Another internship - to complete her Berkeley study - followed late in the year, this time at a little place known as the Supreme Court in Washington. "It turned out there are quite a few citizenship restrictions [for internships] - I had only a study visa - and a lot of places you could apply to only if you were a US citizen."
The Supreme Court isn't one of them. "So presumptuously I put an application in right at the last minute and did an interview and got an internship there." Working in the office of the administrative assistant to the Chief Justice, with a guy from Texas, she was privileged to sit in on all oral arguments the court heard. "We had a lot of foreign delegates who visited ... and we'd be in charge of putting together these presentations on the American judicial system - which was slightly ironic.
Luckily I'd done constitutional law." Her eight months in Washington offered a range of experience - and not just in the law. "When I first arrived, someone was emailing around this document that gone from generation to generation of interns that basically lists every bar in Washington DC and the happy hours, so that you could eat really cheap all week.
"It's amazing how small, in terms of the people, Washington is. Everyone knows everything that's going on and everyone knows everyone else. It was remarkable the number of opportunities I had to meet people, to talk to people, from senators to having brown-bag lunches with the Attorney-General or whoever. For someone from nowhere who was nobody, somehow landing this internship, it was just phenomenal."

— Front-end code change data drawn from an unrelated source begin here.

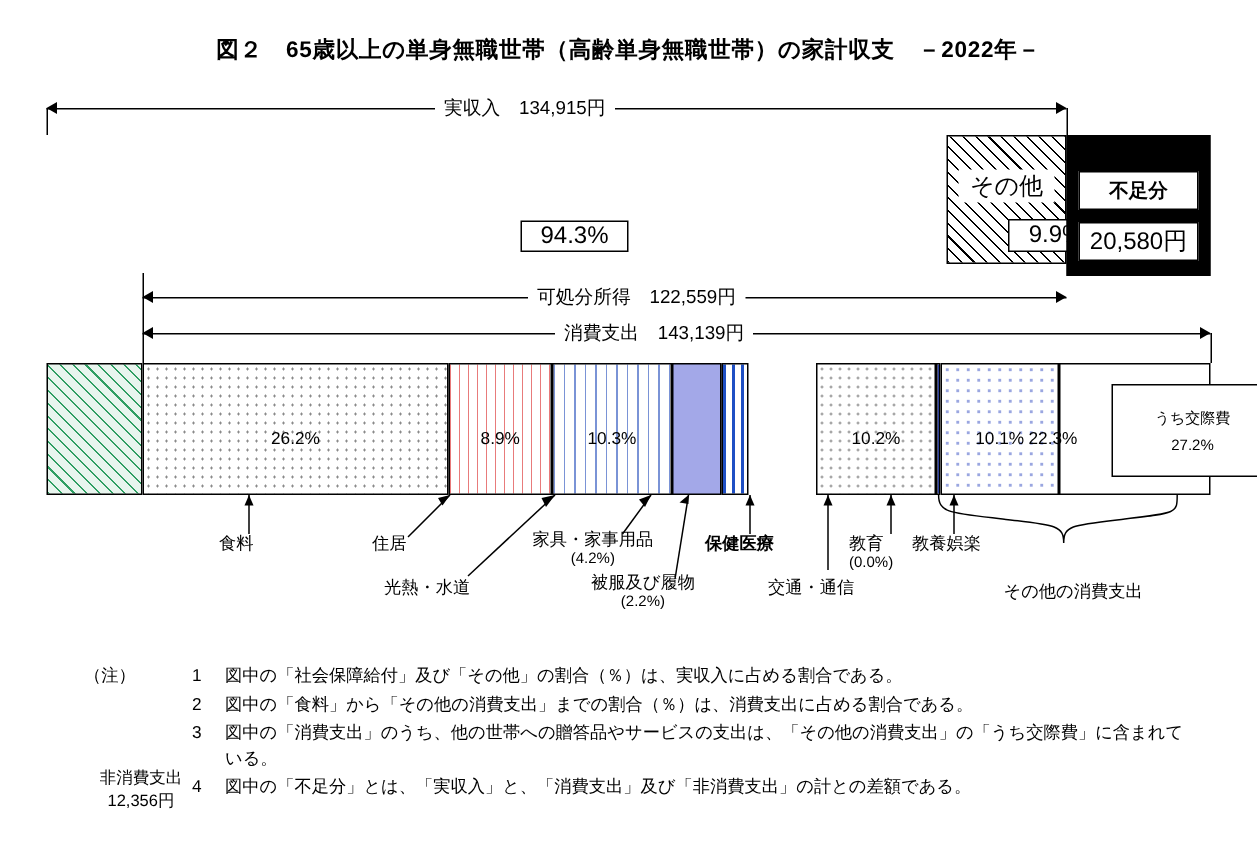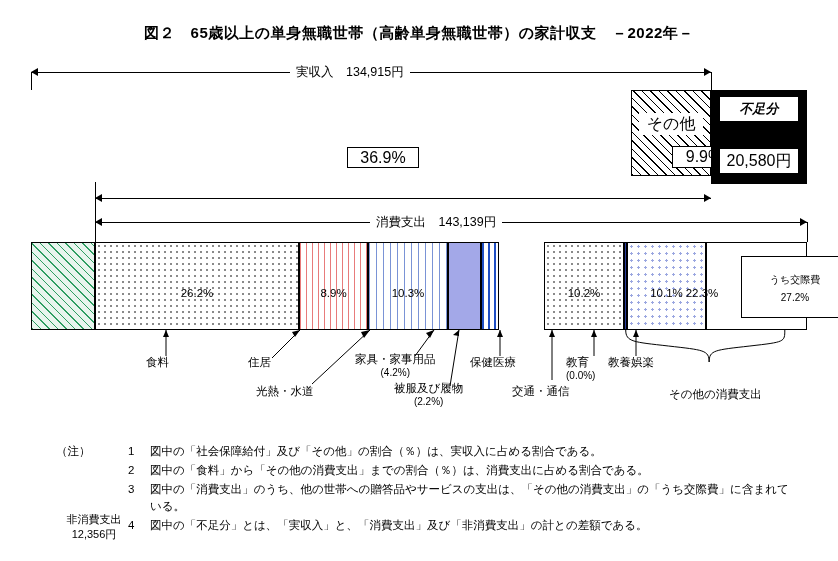--- a/index.html
+++ b/index.html
@@ -108,7 +108,7 @@
   <div class="inner-white" style="left:672px;top:146px;width:64px;height:22px;">9.9%</div>
 
   <div class="barbox seg-short" style="left:711px;top:90px;width:96px;height:94px;"></div>
-  <div class="inner-white" style="left:719px;top:96px;width:80px;height:26px;font-size:13px;font-weight:bold;font-style:italic;">不足分</div>
+  <div class="inner-white" style="left:719px;top:114px;width:80px;height:26px;font-size:13px;font-weight:bold;">不足分</div>
   <div class="inner-white" style="left:719px;top:148px;width:80px;height:26px;">20,580円</div>
 
   <div class="axis-line vline" style="left:95px;top:182px;height:60px;"></div>

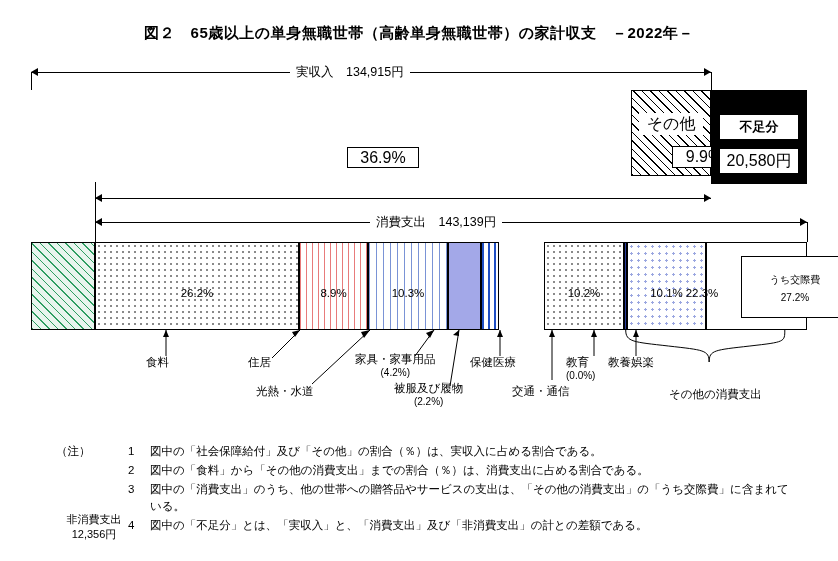--- a/index.html
+++ b/index.html
@@ -101,7 +101,7 @@
   <div class="axis-line vline" style="left:711px;top:72px;height:18px;"></div>
   <div class="span-label" style="left:290px;top:64px;">実収入　134,915円</div>
 
-  <div class="inner-white" style="left:347px;top:147px;width:72px;height:21px;">36.9%</div>
+  <div class="inner-white" style="left:347px;top:147px;width:72px;height:21px;">94.3%</div>
 
   <div class="barbox seg-other" style="left:631px;top:90px;width:80px;height:86px;"></div>
   <div class="inner-white" style="left:639px;top:113px;width:64px;height:22px;border:none;">その他</div>

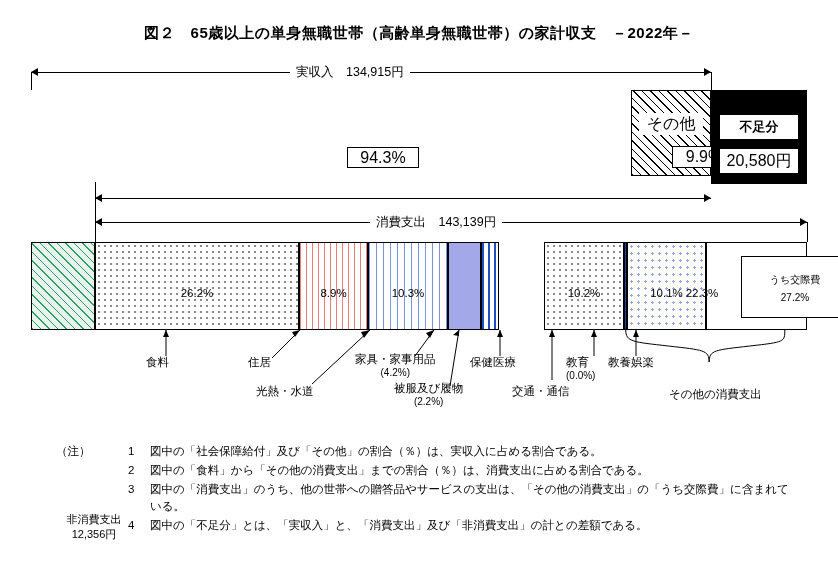--- a/index.html
+++ b/index.html
@@ -115,6 +115,7 @@
   <div class="axis-line hline" style="left:95px;top:198px;width:616px;"></div>
   <div class="arrow-l" style="left:95px;top:194px;"></div>
   <div class="arrow-r" style="left:704px;top:194px;"></div>
+  <div class="span-label" style="left:352px;top:190px;">可処分所得　122,559円</div>
 
   <div class="axis-line hline" style="left:95px;top:222px;width:712px;"></div>
   <div class="arrow-l" style="left:95px;top:218px;"></div>

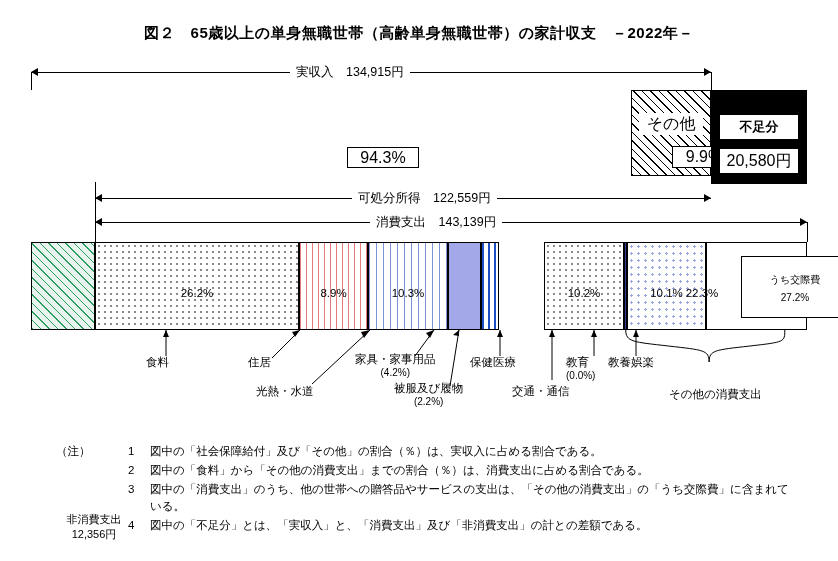--- a/index.html
+++ b/index.html
@@ -214,7 +214,7 @@
     <div class="sub" style="text-align:center;">(2.2%)</div>
   </div>
 
-  <div class="callout" style="left:470px;top:355px;">保健医療</div>
+  <div class="callout" style="left:470px;top:355px;font-weight:bold;">保健医療</div>
   <div class="callout" style="left:512px;top:384px;">交通・通信</div>
 
   <div class="callout" style="left:566px;top:355px;">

There were other eye-openers. "You go walking into the Supreme Court building every day for work and across the way is the Capitol and there is the occasional bomb scare or the guy high on crack who breaks in with a loaded gun or whatever. It's amazing how quickly you're like, 'okay, there's a guy with a gun'."
Hope. The word was spelled out in large metal, letters on the wall of the shared central Auckland flat Elvin called home until recently. The store where she bought the letters sold the whole alphabet, but she chose that word to adorn her wall.

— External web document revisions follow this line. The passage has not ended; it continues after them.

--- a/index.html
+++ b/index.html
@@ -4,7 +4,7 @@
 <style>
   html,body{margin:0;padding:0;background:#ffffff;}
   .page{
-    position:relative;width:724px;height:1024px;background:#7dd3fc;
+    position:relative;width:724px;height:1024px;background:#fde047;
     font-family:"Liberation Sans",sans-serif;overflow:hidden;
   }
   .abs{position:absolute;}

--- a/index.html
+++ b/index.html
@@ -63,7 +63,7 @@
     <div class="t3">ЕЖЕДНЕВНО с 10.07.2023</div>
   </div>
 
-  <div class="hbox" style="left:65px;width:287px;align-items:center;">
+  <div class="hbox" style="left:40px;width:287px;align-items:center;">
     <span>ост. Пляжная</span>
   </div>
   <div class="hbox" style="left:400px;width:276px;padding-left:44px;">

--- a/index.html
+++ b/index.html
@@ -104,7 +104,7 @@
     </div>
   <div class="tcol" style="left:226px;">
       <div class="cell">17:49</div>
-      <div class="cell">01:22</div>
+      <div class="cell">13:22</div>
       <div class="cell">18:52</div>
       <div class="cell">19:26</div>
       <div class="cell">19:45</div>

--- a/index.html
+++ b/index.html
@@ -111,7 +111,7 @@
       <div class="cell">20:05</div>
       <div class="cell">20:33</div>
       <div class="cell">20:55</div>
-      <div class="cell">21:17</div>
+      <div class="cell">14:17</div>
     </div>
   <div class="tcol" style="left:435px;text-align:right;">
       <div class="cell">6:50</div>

"I guess it's a significant word for me. I think it's easy to lose sight of. I think a lot of things are broken and a lot of people are broken particularly in some of the areas I will have to work in ...

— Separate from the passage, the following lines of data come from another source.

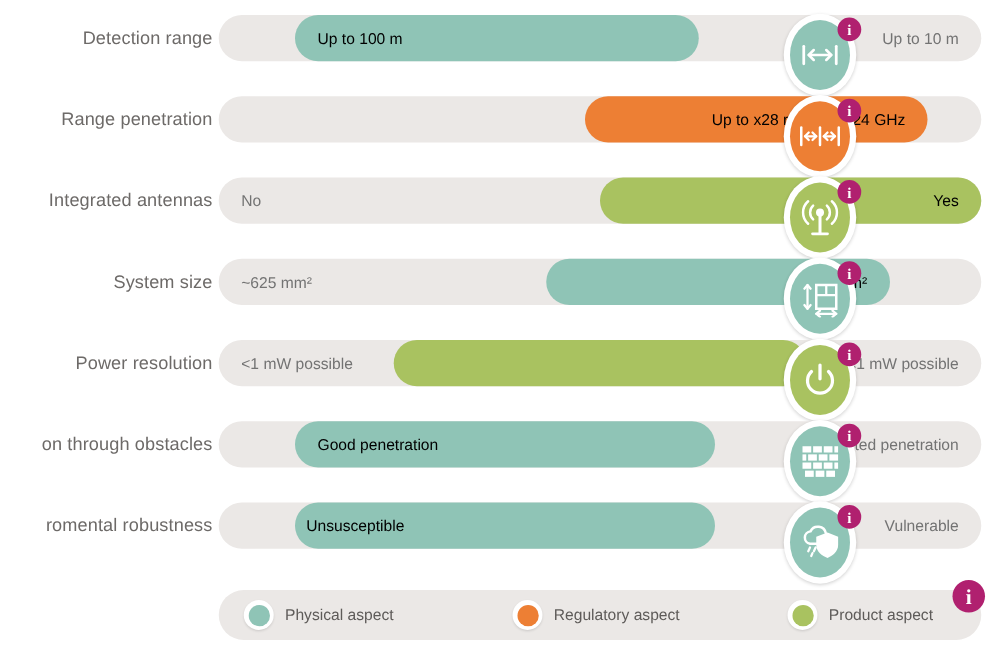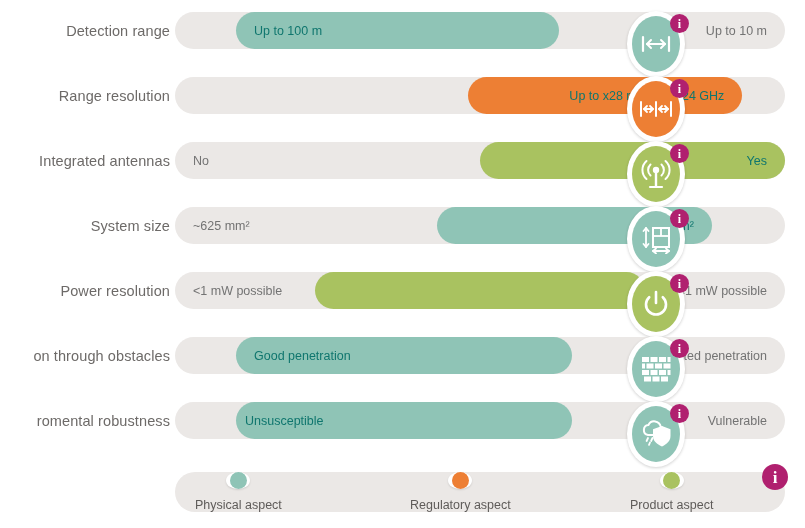--- a/index.html
+++ b/index.html
@@ -35,7 +35,7 @@
     display:flex;align-items:center;font-size:12.5px;white-space:nowrap;
   }
   .t-dark{color:#737373;}
-  .t-white{color:#0f766e;}
+  .t-white{color:#000000;}
 
   
   .badge{

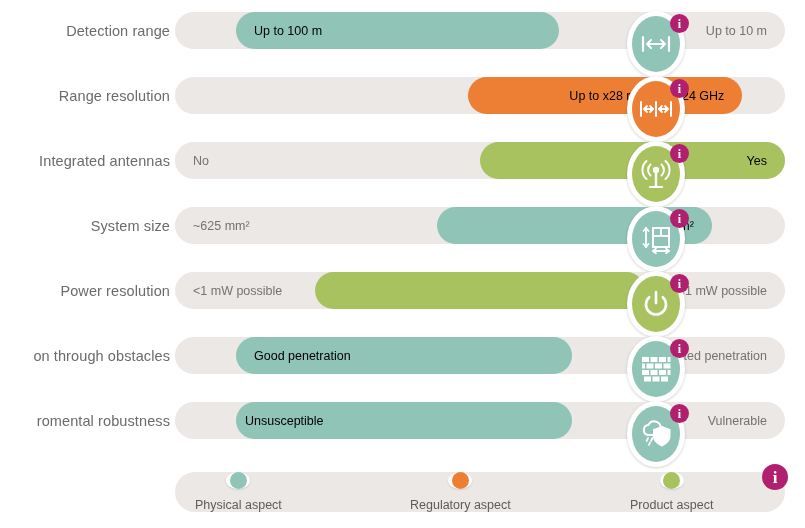--- a/index.html
+++ b/index.html
@@ -115,7 +115,7 @@
       </div>
     </div>
     <div class="row" style="top: 63px;">
-      <div class="row-label">Range resolution</div>
+      <div class="row-label">Range penetration</div>
       <div class="track">
         <div class="fill" style="left: 292.8px; width: 274.5px; background: rgb(237, 127, 52);"></div>
         <div class="lbl-right t-white" style="right: 60.7px;">Up to x28 related to 24 GHz</div>

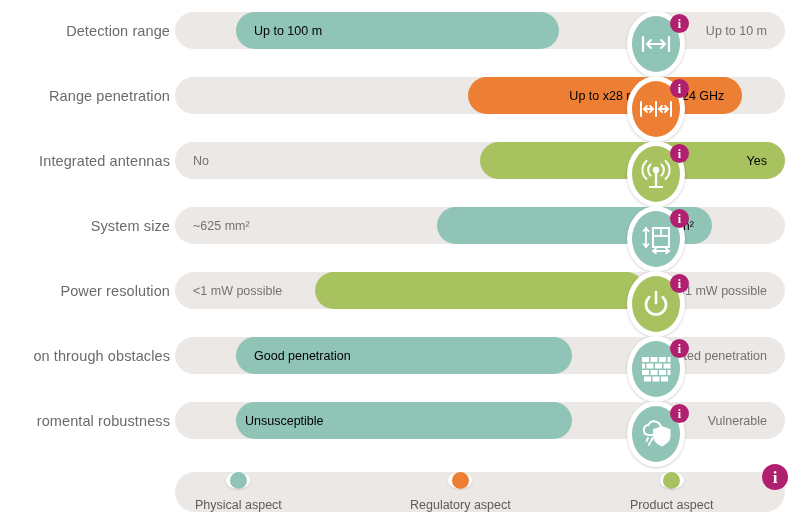--- a/index.html
+++ b/index.html
@@ -70,7 +70,7 @@
     background:#ebe8e6;border-radius:20px;
   }
   .legend-item{
-    position:absolute;top:0;height:40px;display:flex;align-items:center;gap:9px;flex-direction:column;
+    position:absolute;top:0;height:40px;display:flex;align-items:center;gap:9px;
   }
   .legend-dot-ring{
     width:24px;height:24px;border-radius:50%;background:#fff;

There is either a sense of helplessness or cynicism that it is really easy to default to and, for me, it's just a challenge to look beyond that." Beyond that includes, hopefully, after her stint at the Hague, a masters degree in law - she has applied to both Oxford and Harvard. She jokes that in September she may be back in Auckland looking for work if neither law school accepts her.
In the meantime, however, there is the ICC, though beyond legal research she was not yet sure, how her skills would be used in the Prosecutor's Office. But she is sure it will give her insight into the areas of law she wishes to pursue long term. "I've got some ideas that I'm really committed to, about law and justice, about social justice, and how these things link together. So I want to stay in that sort of sphere.
In terms of a [career] path, obviously there are choices. But in terms of the word path, I don't think that's the metaphor I'm going to go with. I think it's about engaging with opportunities and also with things in that sphere of interest, and passion, I guess. I think that is the model for my generation.
The reality is that it's not just going to be one job. I don't know if there is one career or job that I'm aiming for.
"In terms of the study I'm going to do [at Oxford or Harvard], I would really like to concentrate on comparative constitutional law and transitional justice. By that, I mean looking, systemically, at how to build a [legal] system that is fair and to build a system that actually works for people, for individuals. I don't know how it will all fit together, because that is policy almost, something structural. But there is also a sense of wanting to be on the ground too and doing advocacy. So I'm hoping that there is room, over the next 30 years, for a bit of both."